A posição do Supremo acerca da inadequação do Habeas Corpus originário para o Tribunal Pleno de decisão de Turma, ou do Plenário, proferida em HC ou no respectivo recurso, está consolidada na Súmula 606, editada em 17 de outubro de 1984. O entendimento está fundado na justificativa de que a competência para o processo e julgamento do Habeas Corpus obedece ao "princípio da hierarquia", segundo o qual "não se pode reputar competente o mesmo juiz que autorizou a coação, ou que a ordenou, nem o seu igual, nem, 'a fortiori', o juiz inferior a ele" [4].

Tradicionalmente, o Plenário do STF admitia o ajuizamento do writ em face de decisões monocráticas proferidas por relator, apesar de não conhecer quando impetrados contra provimentos colegiados em geral [5], uma vez que, nas palavras do ministro Marco Aurélio, "enquanto houver, acima do Órgão que praticou o ato, outro que possa examinar a impetração, é cabível a medida", e do ministro Gilmar Mendes, acerca de que "a chave da abóboda do sistema de proteção judicial é a proteção judicial efetiva, é aquela cláusula que diz que nenhum direito ou ameaça a direito poderá estar imune à proteção judicial efetiva".

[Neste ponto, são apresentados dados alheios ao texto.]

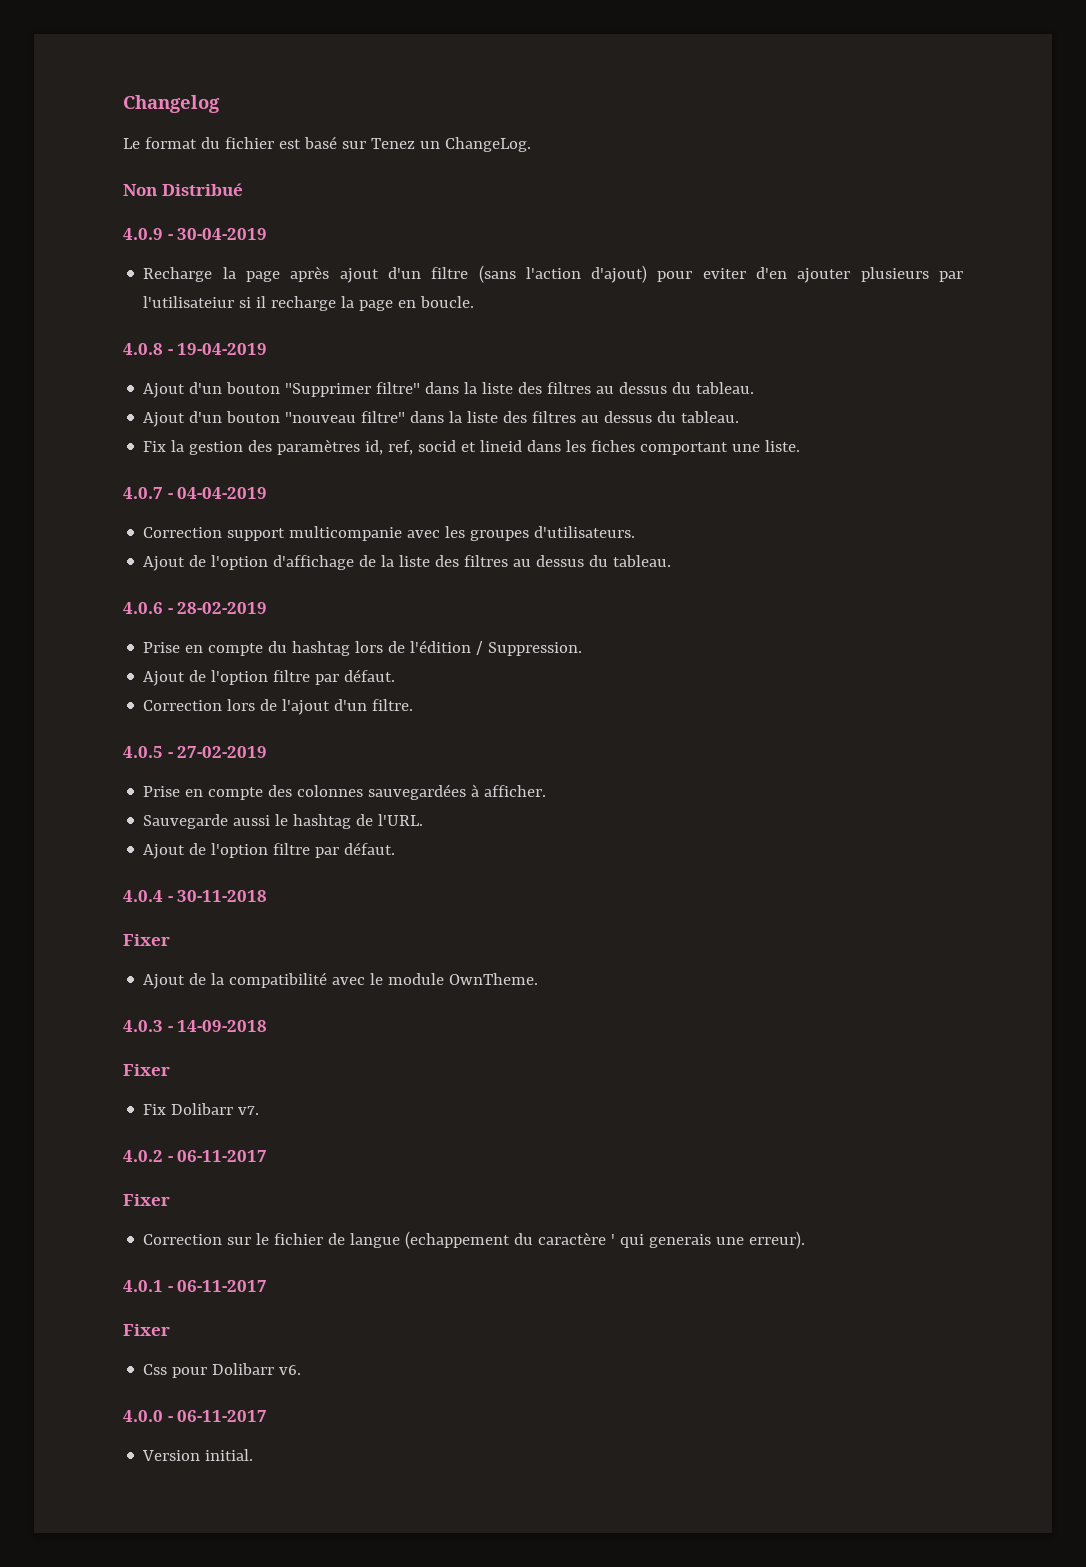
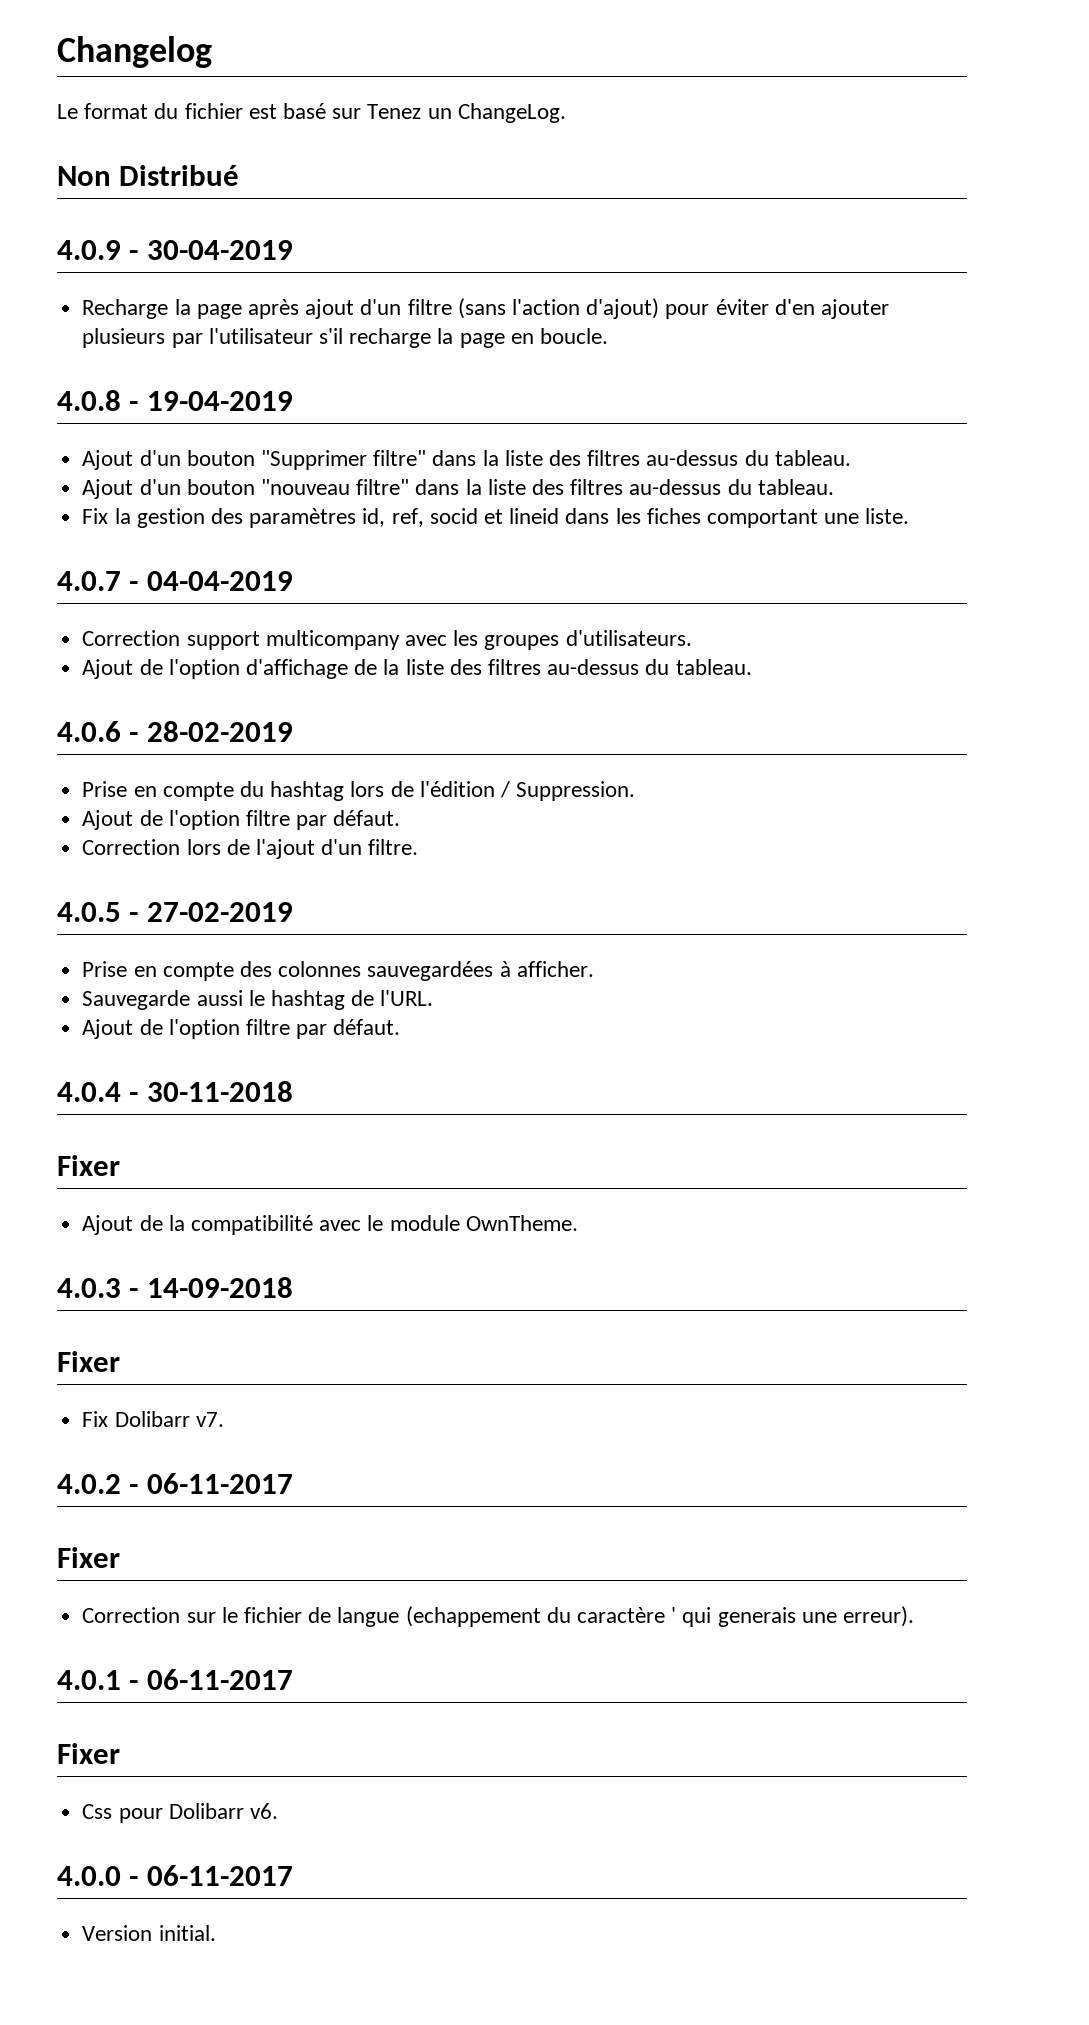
[702,268,746,279] eviter -> [715,299,769,315] éviter
[143,296,267,308] l'utilisateiur si il -> [208,328,343,344] l'utilisateur s'il
[596,382,668,394] au dessus -> [646,450,739,466] au-dessus
[581,411,653,423] au dessus -> [629,479,722,495] au-dessus
[289,526,403,541] multicompanie -> [265,630,400,650] multicompany
[513,555,585,567] au dessus -> [547,659,640,675] au-dessus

No entanto, a partir da análise do HC 86.548/SP, passou-se a aplicar analogicamente a Súmula 606 para não conhecer de habeas contra decisões de ministros da corte [6]. O tribunal tem como adequada a interposição de agravo interno para impugnar os pronunciamentos individuais dos ministros, mesmo quando se tratar de terceiro prejudicado, que poderá se valer do regramento do Código de Processo Civil presente o artigo 3º do diploma processual penal [7], reiterando a jurisprudência em ambos os sentidos: não cabe pedido de Habeas Corpus originário para o Tribunal Pleno contra ato de ministro ou outro órgão fracionário da corte [8].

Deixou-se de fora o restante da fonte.